Norbert Gstrein; Vier Tage, drei Nächte
Diskurs, Inzest, Corona: Norbert Gstrein erzählt "Vier Tage, drei Nächte" von einer Geschwisterliebe - und den drei Arten, ein Rassist zu sein.
GERRIT BARTELS
Man könnte bei der Lektüre dieses neuen Romans von Norbert Gstrein auf den Gedanken kommen, es hier mit dem ersten ultimativen Corona-Roman in der deutschsprachigen Gegenwartsliteratur zu tun zu haben.
Denn Gstrein erwähnt die Pandemie immer wieder, streift sie, bettet sie und die Maßnahmen dagegen wie nebenbei in sein Setting ein, quasi lebensecht, so wie das Virus nun einmal in den letzten zweieinhalb Jahren das Leben der allermeisten Menschen mitbestimmt hat.
Es werden Masken getragen, es gibt die Shut- oder Lockdowns, es fragen sich die drei Hauptfiguren des Romans, Ines, Elias, der Ich-Erzähler, und Carl, ob sie denn einmal zwischen den Jahren eine Spritztour an die Ostsee überhaupt machen dürfen wegen der Reisebeschränkungen und -verbote.

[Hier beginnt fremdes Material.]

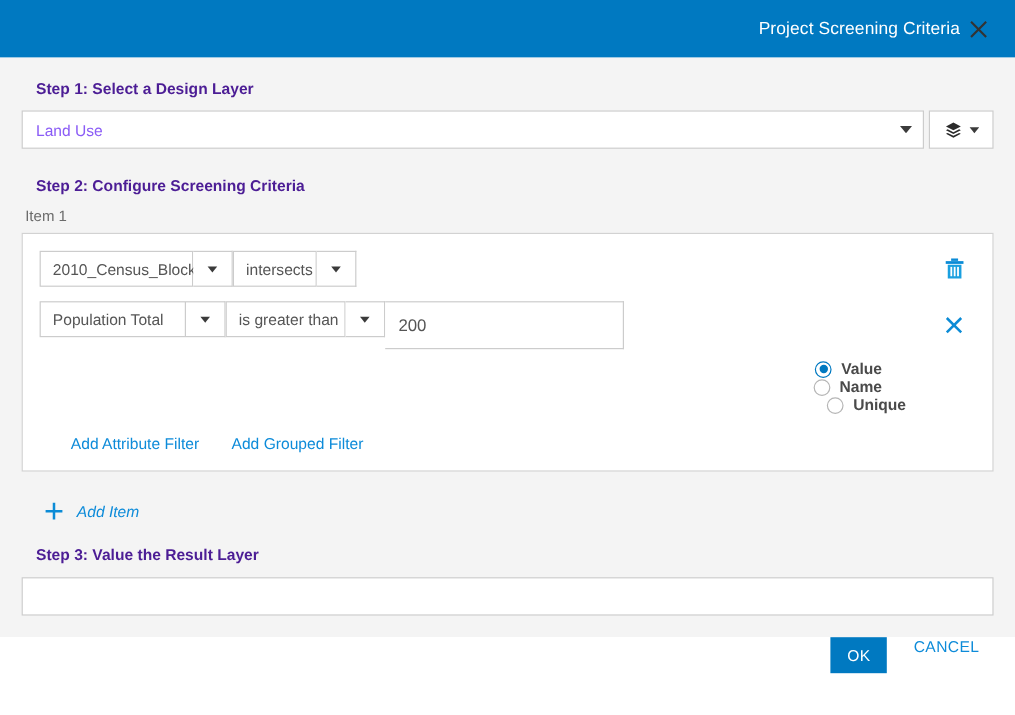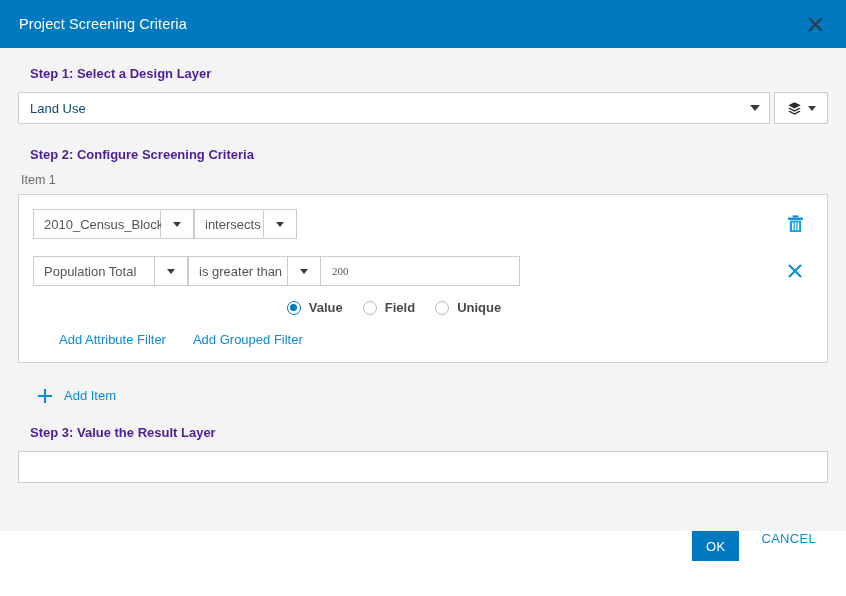--- a/index.html
+++ b/index.html
@@ -22,7 +22,7 @@
     background: #0079c1;
     display: flex;
     align-items: center;
-    justify-content: space-between;
+    justify-content: flex-end;
     padding: 0 16px 0 19px;
     flex: 0 0 48px;
   }

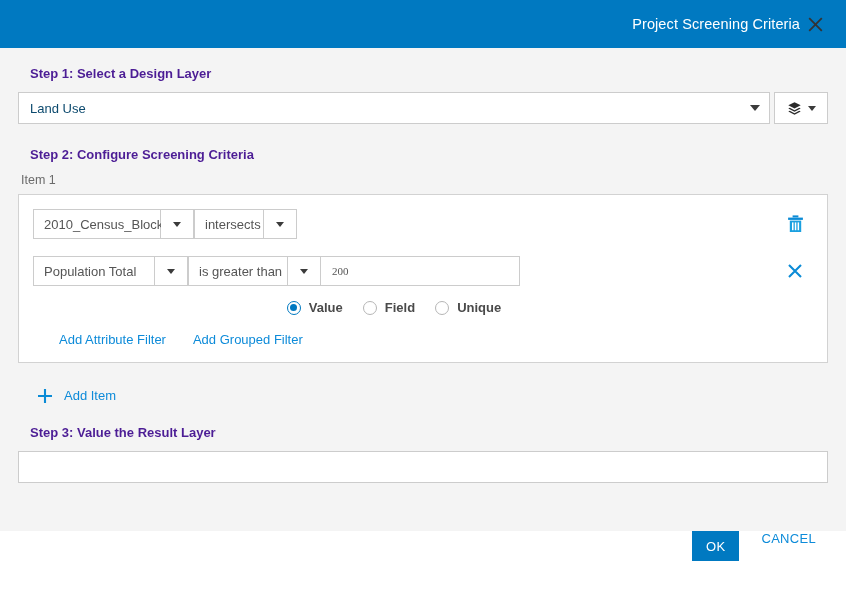--- a/index.html
+++ b/index.html
@@ -67,7 +67,7 @@
     padding: 0 9px 0 11px;
     cursor: pointer;
   }
-  .layer-select .sel-text { font-size: 13px; color: #0c4a6e; }
+  .layer-select .sel-text { font-size: 13px; color: #8b5cf6; }
   .layers-btn {
     width: 54px;
     margin-left: 4px;

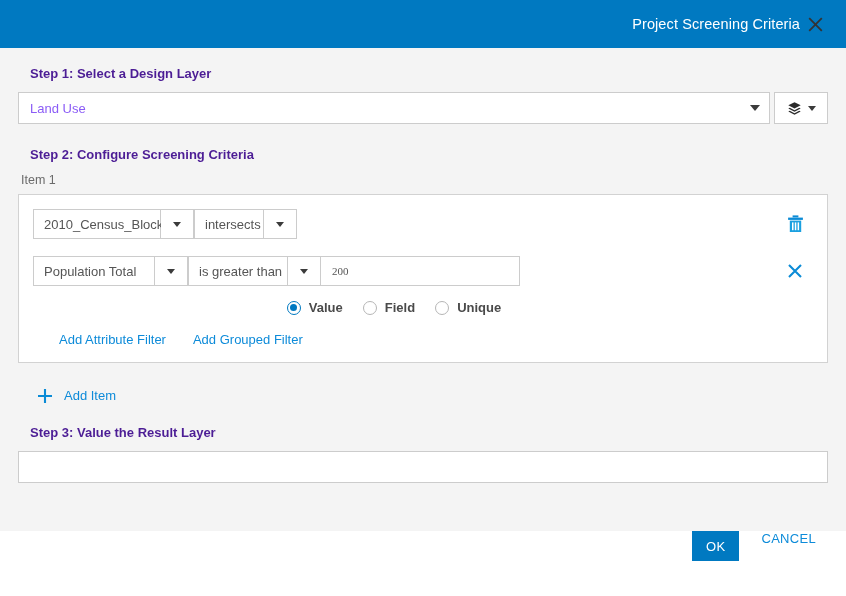--- a/index.html
+++ b/index.html
@@ -141,15 +141,14 @@
     background: #ffffff;
     border: 1px solid #cccccc;
     border-left: none;
-    height: 30px;
+    height: 40px;
     width: 199px;
     display: flex;
     align-items: center;
     padding: 0 11px;
-    font-size: 11px;
+    font-size: 14px;
     color: #555;
     cursor: text;
-    font-family: Liberation Serif, serif;
   }
 
   .row-action {

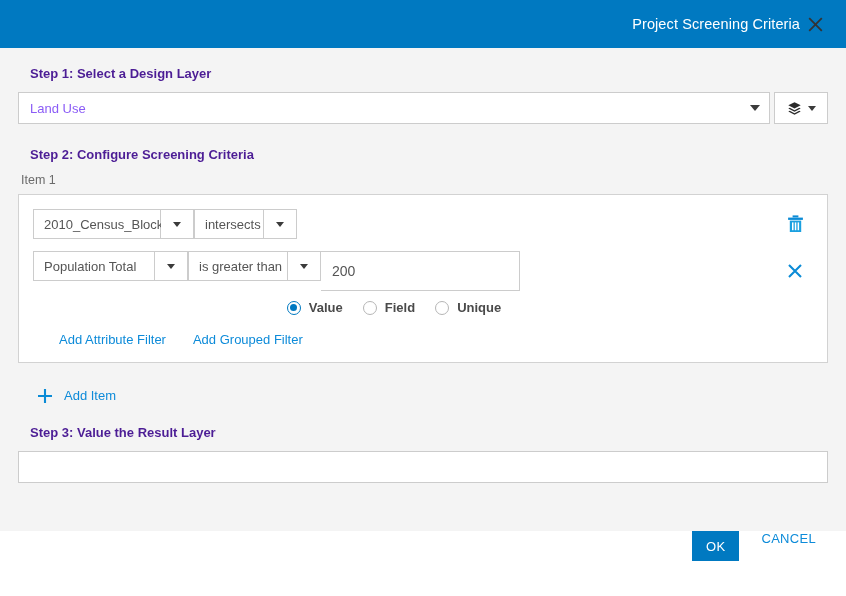--- a/index.html
+++ b/index.html
@@ -165,11 +165,12 @@
 
   .radio-row {
     display: flex;
-    align-items: center;
+    align-items: flex-end;
     justify-content: center;
     gap: 0;
     margin-top: 14px;
     padding-right: 58px;
+    flex-direction: column;
   }
   .radio-item {
     display: flex;

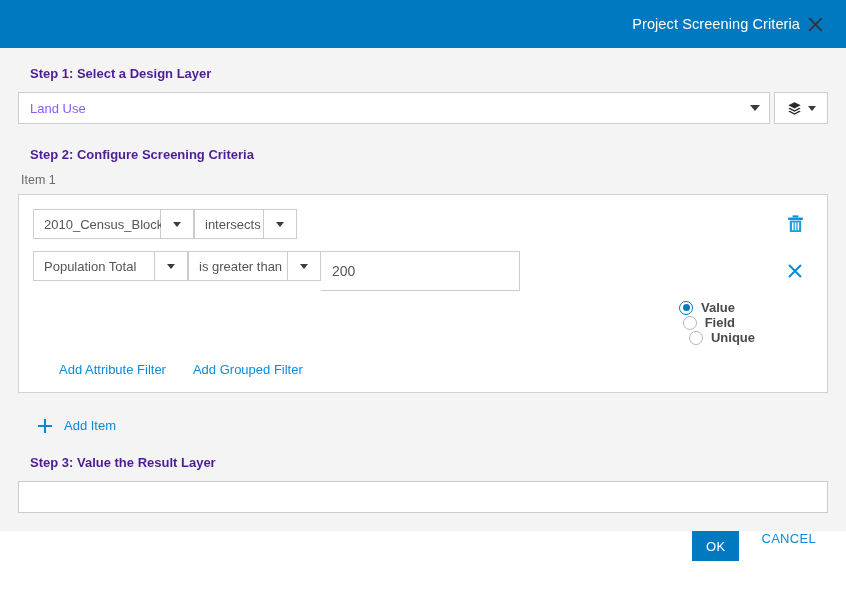--- a/index.html
+++ b/index.html
@@ -348,7 +348,7 @@
         </label>
         <label class="radio-item">
           <span class="radio-circle"></span>
-          <span class="radio-label">Field</span>
+          <span class="radio-label">Name</span>
         </label>
         <label class="radio-item">
           <span class="radio-circle"></span>

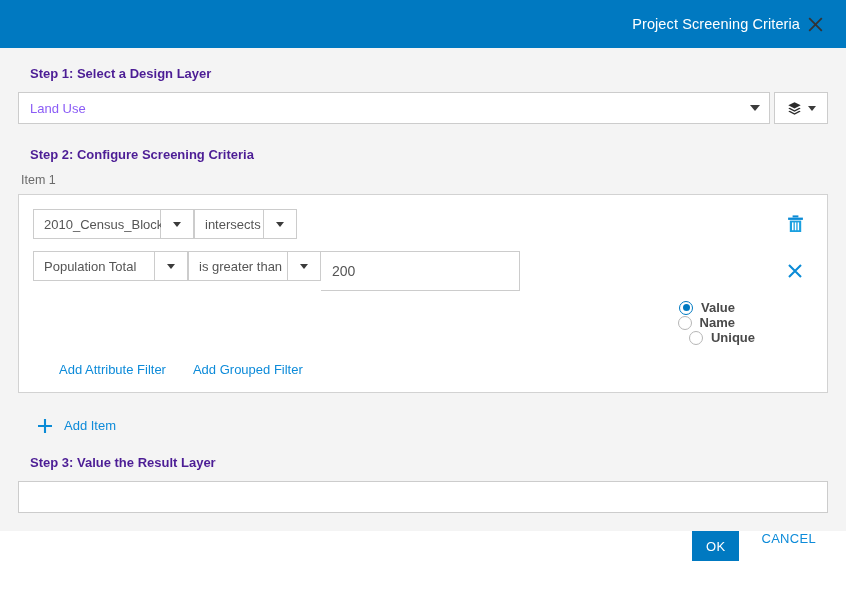--- a/index.html
+++ b/index.html
@@ -212,11 +212,12 @@
 
   .add-item-row {
     display: flex;
-    align-items: flex-start;
+    align-items: flex-end;
     gap: 11px;
     margin: 25px 12px 0 19px;
     cursor: pointer;
     width: fit-content;
+    font-style: italic;
   }
   .plus-icon { display: block; }
   .add-item-label { color: #0d8bd9; font-size: 13px; }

Dann ziehen sie sich wie die Figuren in Boccaccios „Decamerone“ zurück, ebenfalls kurz vor dem Jahreswechsel, tun so, als existiere die Welt um sie herum nicht mehr und erzählen sich Geschichten. Auch der Romantitel „Vier Tage, drei Nächte“ (Hanser, München 2022. 350 Seiten, 26 €.) hat mit der Pandemie zu tun.
Der Vater von Ines und Elias, ein österreichischer Hotelbesitzer, hält trotz aller Verbote an seiner sogenannten „Preseasons-Sause“ fest, die er immer vor den Weihnachtstagen veranstaltet. Und, ach ja, die letzten „vier Tage und drei Nächte“ im Corona-Jahr 2020 sollen es dann auch noch sein, da Ines, Elias und Carl so tun, als wären sie im Florenz des 14. Jahrhunderts.
Allerdings zeigen die Corona-Bezüge nicht mehr, als dass Norbert Gstrein die stillen Stunden der Lockdowns genutzt und schon wieder einen Roman geschrieben hat. Erst im Frühjahr 2021 war der Vorgänger von „Vier Tage und drei Nächte“ erschienen, „Der zweite Jakob“.
So man das überhaupt genau fassen kann oder möchte, geht es in diesem neuen Roman um Liebe und um Sex, um eine inzestuöse Beziehung mit einigen personellen Weiterungen: nämlich um jene von Elias und seiner Schwester Ines, die denselben Vater, aber verschiedene Mütter haben. Sie können nicht ohne einander, sie lieben sich, weil sie Geschwister sind zum einen, obwohl sie Geschwister sind zum anderen.
Das geht so weit, dass Elias einen Liebhaber von Ines übernimmt, Moritz, oder sie später durchaus gern mit Carl flirtet, dem Lover von Elias, die Eifersuchtsgedankenspiele seinerseits womöglich mitbedenkend.
Wie man das von ihm kennt, betreibt Gstrein viel Aufwand, um sein passagenweise an ein Kammerspiel erinnerndes Setting einen üppig biografisch-stofflichen Rahmen zu geben: Sie ist Literaturwissenschaftlerin, er Flugbegleiter.